Exercise:
In your copy, drop the images and return each record exactly as it stands.

Web page revision data:
------------

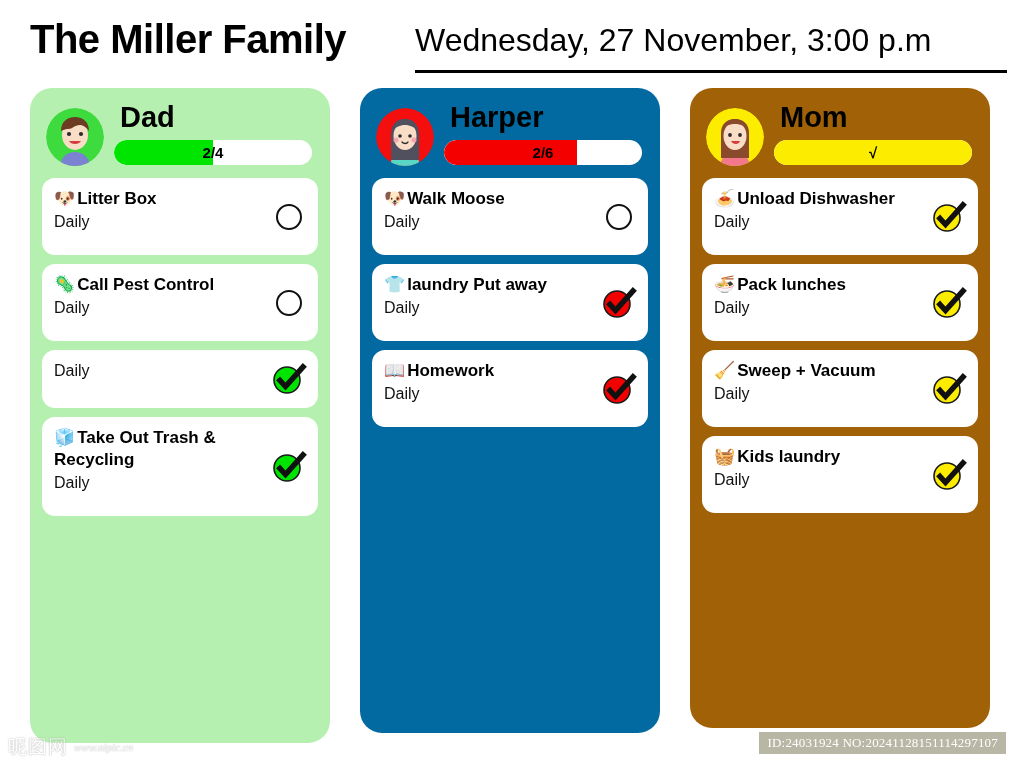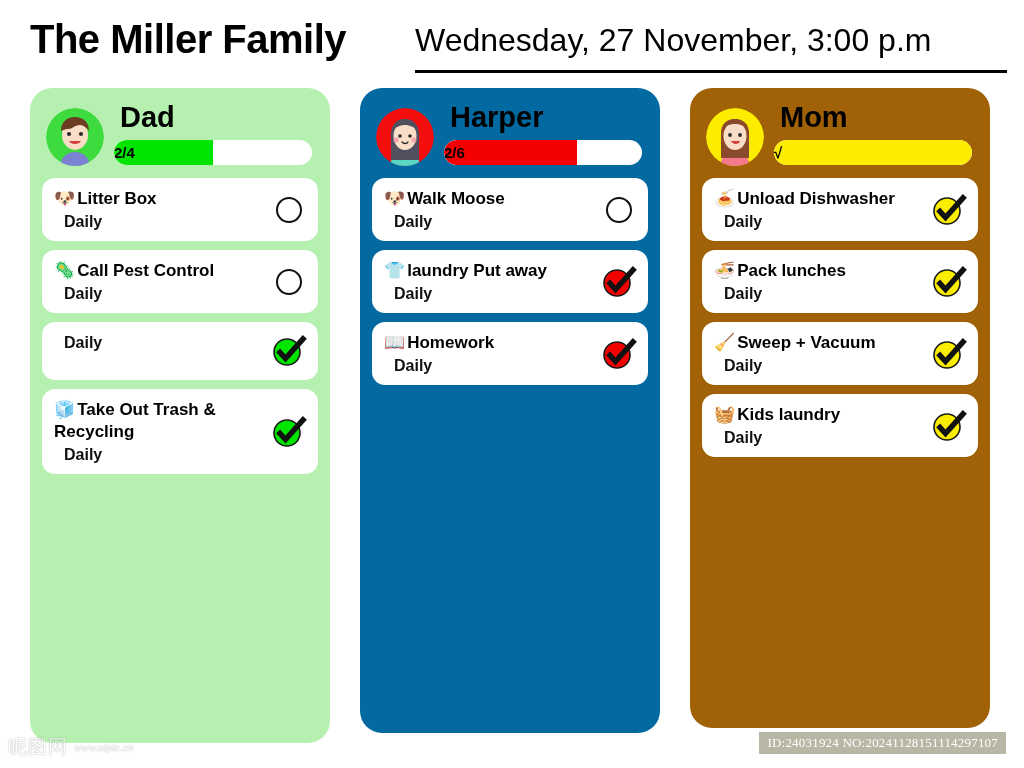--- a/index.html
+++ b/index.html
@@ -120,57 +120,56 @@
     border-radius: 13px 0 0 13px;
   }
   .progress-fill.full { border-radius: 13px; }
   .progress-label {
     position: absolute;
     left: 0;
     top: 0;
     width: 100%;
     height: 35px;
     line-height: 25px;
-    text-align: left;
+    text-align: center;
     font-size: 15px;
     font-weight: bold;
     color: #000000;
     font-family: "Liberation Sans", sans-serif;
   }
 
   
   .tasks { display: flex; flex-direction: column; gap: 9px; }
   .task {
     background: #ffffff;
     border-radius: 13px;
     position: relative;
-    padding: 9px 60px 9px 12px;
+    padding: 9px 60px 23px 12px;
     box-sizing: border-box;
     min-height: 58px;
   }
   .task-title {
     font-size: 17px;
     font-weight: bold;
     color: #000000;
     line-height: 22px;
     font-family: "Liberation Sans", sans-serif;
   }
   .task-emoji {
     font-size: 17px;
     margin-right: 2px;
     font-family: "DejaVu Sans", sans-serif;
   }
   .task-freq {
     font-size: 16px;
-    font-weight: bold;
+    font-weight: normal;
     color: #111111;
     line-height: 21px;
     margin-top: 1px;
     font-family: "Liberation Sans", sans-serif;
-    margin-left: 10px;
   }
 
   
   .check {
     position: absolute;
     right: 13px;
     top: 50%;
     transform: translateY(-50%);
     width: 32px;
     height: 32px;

------------

Result for this task:
--- a/index.html
+++ b/index.html
@@ -120,57 +120,56 @@
     border-radius: 13px 0 0 13px;
   }
   .progress-fill.full { border-radius: 13px; }
   .progress-label {
     position: absolute;
     left: 0;
     top: 0;
     width: 100%;
     height: 35px;
     line-height: 25px;
-    text-align: left;
+    text-align: center;
     font-size: 15px;
     font-weight: bold;
     color: #000000;
     font-family: "Liberation Sans", sans-serif;
   }
 
   
   .tasks { display: flex; flex-direction: column; gap: 9px; }
   .task {
     background: #ffffff;
     border-radius: 13px;
     position: relative;
-    padding: 9px 60px 9px 12px;
+    padding: 9px 60px 23px 12px;
     box-sizing: border-box;
     min-height: 58px;
   }
   .task-title {
     font-size: 17px;
     font-weight: bold;
     color: #000000;
     line-height: 22px;
     font-family: "Liberation Sans", sans-serif;
   }
   .task-emoji {
     font-size: 17px;
     margin-right: 2px;
     font-family: "DejaVu Sans", sans-serif;
   }
   .task-freq {
     font-size: 16px;
-    font-weight: bold;
+    font-weight: normal;
     color: #111111;
     line-height: 21px;
     margin-top: 1px;
     font-family: "Liberation Sans", sans-serif;
-    margin-left: 10px;
   }
 
   
   .check {
     position: absolute;
     right: 13px;
     top: 50%;
     transform: translateY(-50%);
     width: 32px;
     height: 32px;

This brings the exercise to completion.